Between the Poles: No More Excuses
Everyone that has developed these easy-capture technologies provides some manner of workflow for the data, mostly in the cloud as many have you send the images/lidar to the cloud for processing into point clouds and/or meshed models. Everyone has a viewer; this is encouraging and provides a way to share the data with others. This is good if an enterprise, a utility, or city has settled on a solution that can host their captured utility data in an easily accessible portal. These hosted portals have become quite sophisticated and can ingest or reference other geo data, like GIS themes, to seek to build a one-stop-shop or digital twin. Yet this often means a layer of data management skills and experts. This is also changing.
Easier Data Management
Australian asset management software firm Skand has been providing solutions for captured data globally for many years, and has received international acclaim.
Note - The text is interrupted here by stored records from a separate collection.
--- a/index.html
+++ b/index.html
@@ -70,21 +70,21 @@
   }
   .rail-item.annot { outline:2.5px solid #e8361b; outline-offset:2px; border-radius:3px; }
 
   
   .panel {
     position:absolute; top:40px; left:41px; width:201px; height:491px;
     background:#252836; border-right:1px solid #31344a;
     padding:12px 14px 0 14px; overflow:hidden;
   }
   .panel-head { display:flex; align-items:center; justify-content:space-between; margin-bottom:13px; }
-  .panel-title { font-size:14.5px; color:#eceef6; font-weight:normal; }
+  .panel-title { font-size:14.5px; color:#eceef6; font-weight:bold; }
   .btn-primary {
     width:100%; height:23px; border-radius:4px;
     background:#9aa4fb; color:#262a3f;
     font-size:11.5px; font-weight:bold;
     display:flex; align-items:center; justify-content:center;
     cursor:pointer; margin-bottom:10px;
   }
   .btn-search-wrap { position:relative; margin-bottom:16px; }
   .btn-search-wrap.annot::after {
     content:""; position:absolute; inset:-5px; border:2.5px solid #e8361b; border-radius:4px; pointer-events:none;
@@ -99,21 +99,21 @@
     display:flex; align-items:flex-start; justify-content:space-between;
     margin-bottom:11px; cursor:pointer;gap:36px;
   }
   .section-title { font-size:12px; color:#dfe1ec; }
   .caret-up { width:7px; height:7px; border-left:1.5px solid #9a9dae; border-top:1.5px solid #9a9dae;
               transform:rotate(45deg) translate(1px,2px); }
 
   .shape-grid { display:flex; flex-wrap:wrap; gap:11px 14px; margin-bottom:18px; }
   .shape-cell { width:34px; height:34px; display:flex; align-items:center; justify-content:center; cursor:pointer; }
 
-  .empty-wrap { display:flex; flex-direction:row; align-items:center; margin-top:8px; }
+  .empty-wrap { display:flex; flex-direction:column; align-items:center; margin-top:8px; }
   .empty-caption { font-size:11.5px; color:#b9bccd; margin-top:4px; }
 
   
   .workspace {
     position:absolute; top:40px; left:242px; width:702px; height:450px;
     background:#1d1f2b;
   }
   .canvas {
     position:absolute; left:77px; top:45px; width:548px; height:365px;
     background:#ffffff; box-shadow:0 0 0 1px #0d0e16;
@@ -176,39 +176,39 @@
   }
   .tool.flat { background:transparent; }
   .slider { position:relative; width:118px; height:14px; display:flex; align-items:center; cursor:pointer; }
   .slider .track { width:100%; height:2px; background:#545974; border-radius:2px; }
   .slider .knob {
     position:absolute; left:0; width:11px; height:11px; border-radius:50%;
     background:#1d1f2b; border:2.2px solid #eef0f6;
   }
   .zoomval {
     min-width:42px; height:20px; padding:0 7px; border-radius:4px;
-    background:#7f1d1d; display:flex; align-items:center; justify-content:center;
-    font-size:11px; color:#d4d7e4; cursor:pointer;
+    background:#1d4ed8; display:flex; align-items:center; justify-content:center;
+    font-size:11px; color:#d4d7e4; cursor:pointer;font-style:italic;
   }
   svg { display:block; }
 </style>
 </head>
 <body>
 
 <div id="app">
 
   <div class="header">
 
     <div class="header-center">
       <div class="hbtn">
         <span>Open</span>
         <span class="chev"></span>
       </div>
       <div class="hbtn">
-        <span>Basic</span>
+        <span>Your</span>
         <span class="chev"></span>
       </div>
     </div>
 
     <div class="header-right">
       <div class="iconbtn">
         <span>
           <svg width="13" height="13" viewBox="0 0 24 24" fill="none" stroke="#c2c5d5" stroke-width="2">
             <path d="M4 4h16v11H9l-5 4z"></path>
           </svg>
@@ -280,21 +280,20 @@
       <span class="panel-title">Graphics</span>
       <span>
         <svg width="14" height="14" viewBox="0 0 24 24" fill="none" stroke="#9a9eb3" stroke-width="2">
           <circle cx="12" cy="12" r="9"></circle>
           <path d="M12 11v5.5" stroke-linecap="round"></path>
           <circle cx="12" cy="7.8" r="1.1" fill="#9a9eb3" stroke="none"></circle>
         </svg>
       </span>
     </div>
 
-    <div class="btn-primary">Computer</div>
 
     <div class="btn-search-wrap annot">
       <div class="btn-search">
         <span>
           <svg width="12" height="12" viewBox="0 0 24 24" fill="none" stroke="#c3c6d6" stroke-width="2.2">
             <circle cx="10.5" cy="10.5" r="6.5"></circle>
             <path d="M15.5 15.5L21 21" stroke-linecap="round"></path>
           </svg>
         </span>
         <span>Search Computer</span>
They began with a focus on AEC inspection but have expanded to encompass asset management. In recent years, their approach has changed to embrace the idea that simplicity leads to broader implementation.
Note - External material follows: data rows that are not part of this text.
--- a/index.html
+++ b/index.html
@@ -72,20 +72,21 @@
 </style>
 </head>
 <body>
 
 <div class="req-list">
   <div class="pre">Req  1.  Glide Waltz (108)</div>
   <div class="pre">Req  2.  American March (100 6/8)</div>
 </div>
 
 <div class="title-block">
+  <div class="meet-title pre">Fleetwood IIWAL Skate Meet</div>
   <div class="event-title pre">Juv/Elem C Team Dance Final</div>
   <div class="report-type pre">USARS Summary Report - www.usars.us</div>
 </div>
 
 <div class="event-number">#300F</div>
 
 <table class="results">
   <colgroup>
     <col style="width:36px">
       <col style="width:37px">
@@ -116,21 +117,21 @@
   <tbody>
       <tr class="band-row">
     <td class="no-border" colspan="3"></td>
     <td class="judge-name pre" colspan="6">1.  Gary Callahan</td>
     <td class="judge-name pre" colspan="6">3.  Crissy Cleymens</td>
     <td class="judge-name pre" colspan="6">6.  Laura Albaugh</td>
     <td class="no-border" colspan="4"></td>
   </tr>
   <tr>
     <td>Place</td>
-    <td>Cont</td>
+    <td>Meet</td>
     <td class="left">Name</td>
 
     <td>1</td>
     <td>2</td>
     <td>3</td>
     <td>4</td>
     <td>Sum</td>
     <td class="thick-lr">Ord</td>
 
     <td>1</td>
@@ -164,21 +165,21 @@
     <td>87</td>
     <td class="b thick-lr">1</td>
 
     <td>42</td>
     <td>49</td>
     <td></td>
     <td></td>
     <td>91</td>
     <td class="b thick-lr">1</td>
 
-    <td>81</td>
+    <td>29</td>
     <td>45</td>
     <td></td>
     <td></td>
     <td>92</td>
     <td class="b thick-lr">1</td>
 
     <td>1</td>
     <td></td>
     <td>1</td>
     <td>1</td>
“We spoke with more and more surveying companies and digital engineering companies,” says Skand founder Brett Chilton. “And we started to see a bit of a theme around the fact that they often do not understand that they are really capturing very rich data, but simply delivering it to a client. And we asked what the client doing with all the data.” What they found out was that this rich spatial data was being limited to the domain of technical people, and that anyone outside of that realm may never get a shot at it. Chilton and his team viewed this as a tremendous, missed opportunity; “It was an opportunity for a firm to come along and create a window into that world, for non-technical users,” says Chilton. “But it had to be something on a level that I could hand to my Dad.”
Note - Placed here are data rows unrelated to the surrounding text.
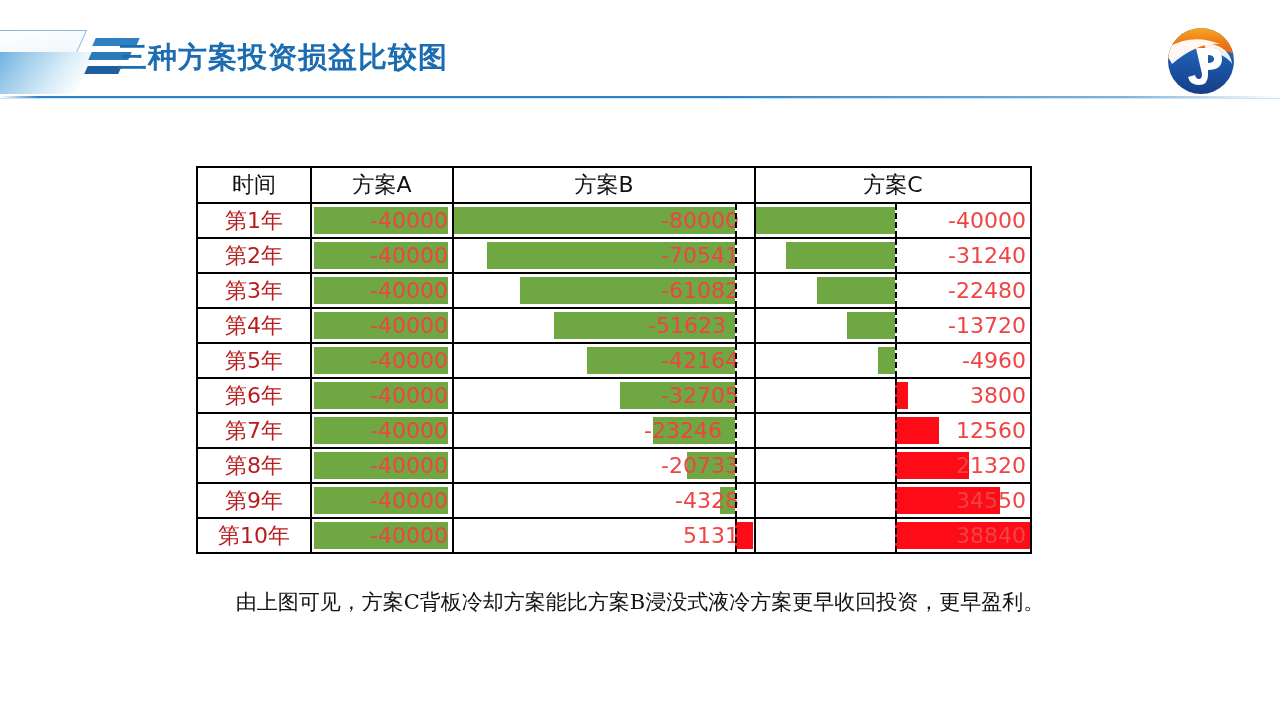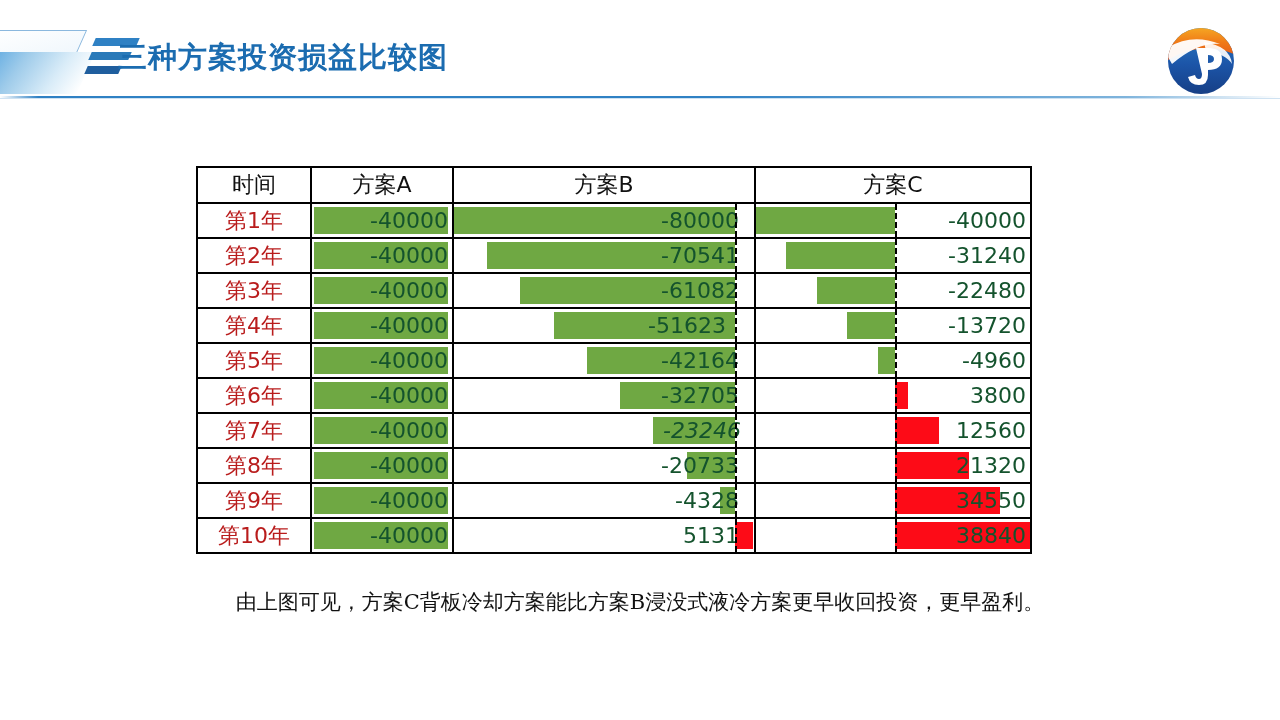--- a/index.html
+++ b/index.html
@@ -58,21 +58,21 @@
   tbody td{height:33px;}
 
   .cell-time{text-align:center;font-size:22px;color:#b91c1c;}
 
   
   .barcell{position:relative;overflow:hidden;}
   .bar{position:absolute;top:3px;bottom:3px;}
   .bar.green{background:#6fa843;}
   .bar.red{background:#fd0b17;}
   .numlabel{position:absolute;top:0;bottom:0;right:4px;
-    display:flex;align-items:center;font-size:22px;color:#14532d;
+    display:flex;align-items:center;font-size:22px;color:#ef4444;
     white-space:nowrap;z-index:3;}
   .axis{position:absolute;top:0;bottom:0;width:0;
     border-left:2.5px dashed #000;z-index:4;}
 
   
   #caption{position:absolute;left:0;top:588px;width:1280px;text-align:center;
     font-family:"DejaVu Serif","Liberation Serif",serif;
     font-size:21px;color:#111;}
 </style>
 </head>
@@ -242,21 +242,21 @@
       </tr>
       <tr>
         <td class="cell-time">第7年</td>
         <td class="barcell">
           <div class="bar green" style="left: 2px; width: 134px;"></div>
           <div class="numlabel">-40000</div>
         </td>
         <td class="barcell">
           <div class="bar green" style="left: 199.348px; width: 81.6516px;"></div>
           <div class="axis" style="left: 281px;"></div>
-          <div class="numlabel" style="right: 13px; font-style: italic;">-23246</div>
+          <div class="numlabel" style="right: 32px;">-23246</div>
         </td>
         <td class="barcell">
           <div class="bar red" style="left: 139px; width: 43.646px;"></div>
           <div class="axis" style="left: 139px;"></div>
           <div class="numlabel">12560</div>
         </td>
       </tr>
       <tr>
         <td class="cell-time">第8年</td>
         <td class="barcell">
Meaning no disrespect to his dad, or anyone else’s, Chilton explains that it is about building a user experience that requires no special knowledge. “I couldn’t just give it to my dad and say, ‘Hey, have a look at this really cool 3D space we’re building’… you know, too many buttons. And before you know it, he’d be handing it back saying, that’s cool, but no thanks.” His is true even within enterprises, utilities, cities, etc.; no matter how valuable that an application could be for asset managements, it will founder if it is not widely adopted.